The counterargument does not require believing every AI stock is fairly priced. It simply holds that a broad bust is less likely when the sector’s largest companies are generating real profits at scale, unlike the telecom and internet firms of 1999 that were valued on projected revenues that never materialized.
Interest rates add another layer. The Federal Reserve’s policy path through 2025 and into 2026 has kept borrowing costs elevated relative to the near-zero environment that inflated asset prices in the prior decade. Higher rates typically compress speculative valuations, which could support Grantham’s thesis. But they have not yet triggered the kind of broad repricing he has predicted, partly because AI earnings growth has been strong enough to absorb the pressure.

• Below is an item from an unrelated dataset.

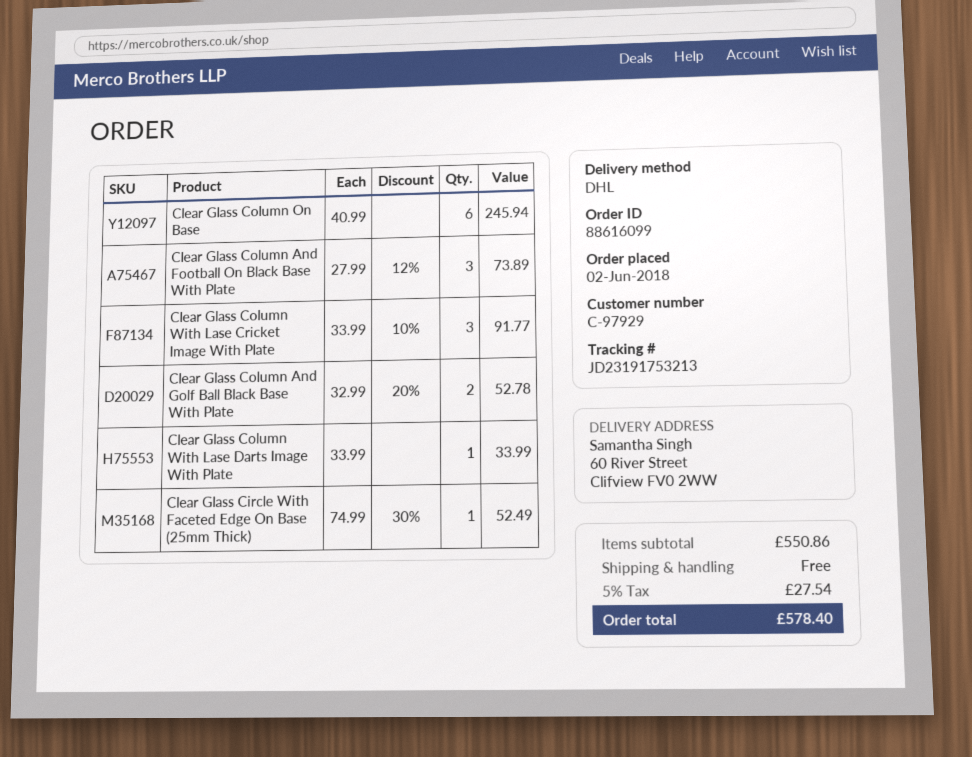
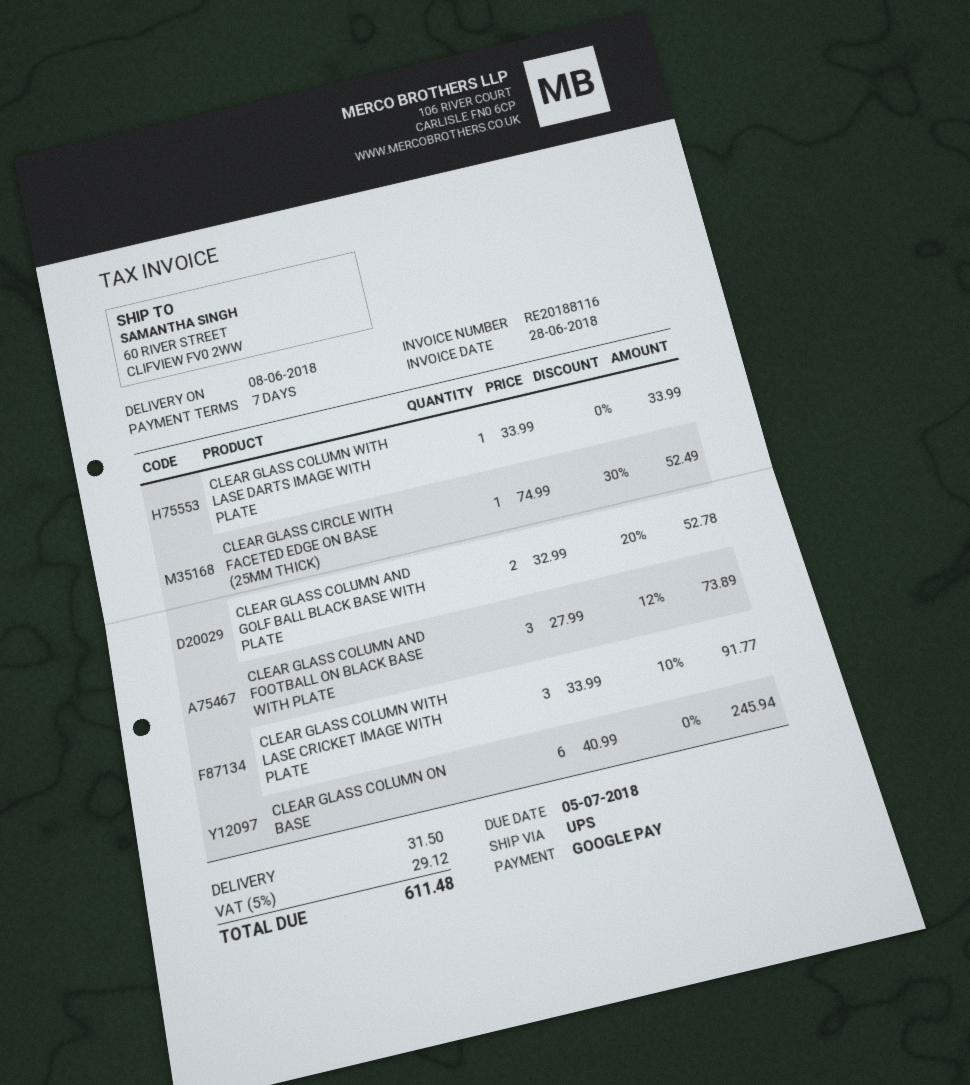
shipping method: DHL -> UPS
shipping: 0.00 -> 31.50
tax: 5% = 27.54 -> 5% = 29.12
total: 578.40 -> 611.48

What investors can actually do with this
For anyone with retirement savings parked in a tech-heavy index fund or concentrated positions in AI-linked stocks, Grantham’s warning raises a practical question: act, or wait?
His track record suggests he identifies real risks. His timing has been inconsistent enough to punish those who follow his calls with all-or-nothing portfolio moves. Selling everything based on a single forecast, no matter how credentialed the forecaster, is a strategy that has historically cost more in missed upside than it has saved in avoided losses.

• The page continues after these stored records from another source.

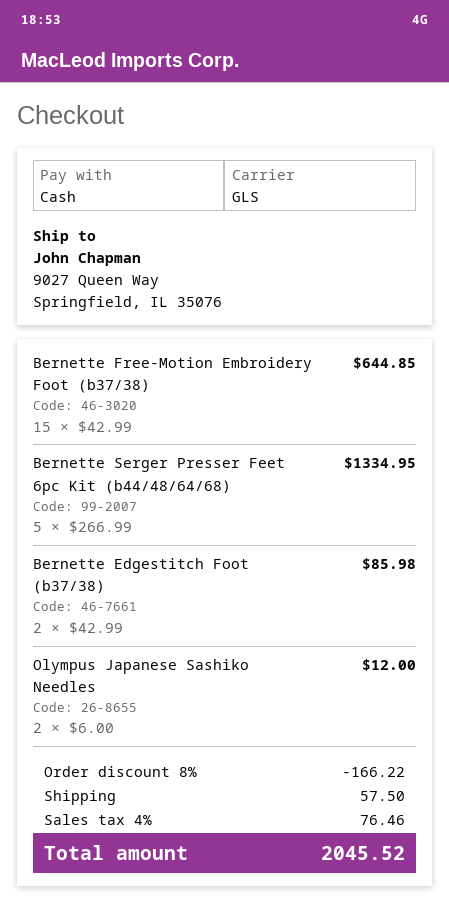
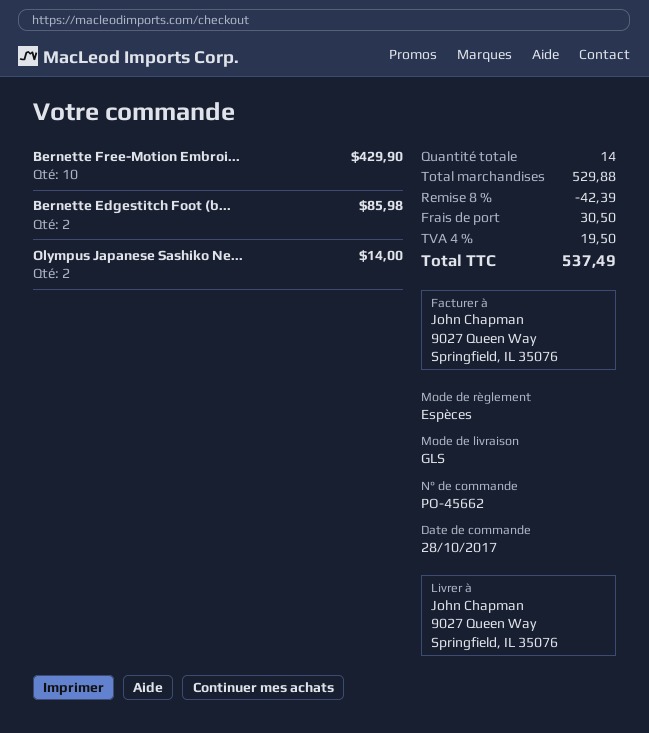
Bernette Free-Motion Embroidery Foot (b37/38): 15 for 644.85 -> 10 for 429.90
Bernette Serger Presser Feet 6pc Kit (b44/48/64/68): 5 for 1334.95 -> none
Olympus Japanese Sashiko Needles: 2 for 12.00 -> 2 for 14.00
discount: 8% = 166.22 -> 8% = 42.39
shipping: 57.50 -> 30.50
tax: 4% = 76.46 -> 4% = 19.50
total: 2045.52 -> 537.49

A more measured approach, and the one most professional allocators tend to favor when confronted with credible bubble warnings, involves reviewing concentration. Investors whose portfolios are dominated by a handful of AI-linked names can ask whether that exposure matches their actual risk tolerance and time horizon. Trimming oversized positions, diversifying across sectors and geographies, and setting predefined rebalancing rules are ways to acknowledge the risk Grantham is flagging without betting everything on his prediction landing on schedule.
A prediction the market has not yet settled
The verifiable facts in this debate are narrower than either side might prefer. The SEC’s IPO data is real and publicly available. Grantham’s historical calls are documented. AI capital spending by major tech companies is reported in audited filings. Beyond those anchors, the question of whether the AI boom is a bubble or a lasting shift rests on assumptions about future earnings, adoption curves, and competitive dynamics that no dataset can resolve in advance.
Grantham is making a falsifiable prediction: that AI valuations will crack and investors who bought near the top will suffer significant losses. The market, through prices, is making the opposite bet. As of spring 2026, neither side has been definitively vindicated.
What is not uncertain is the value of stress-testing your own portfolio against a scenario where Grantham turns out to be right. If a 40% drawdown in AI-linked holdings would force you to change your retirement plans, that is worth knowing now, before the market decides the question for you.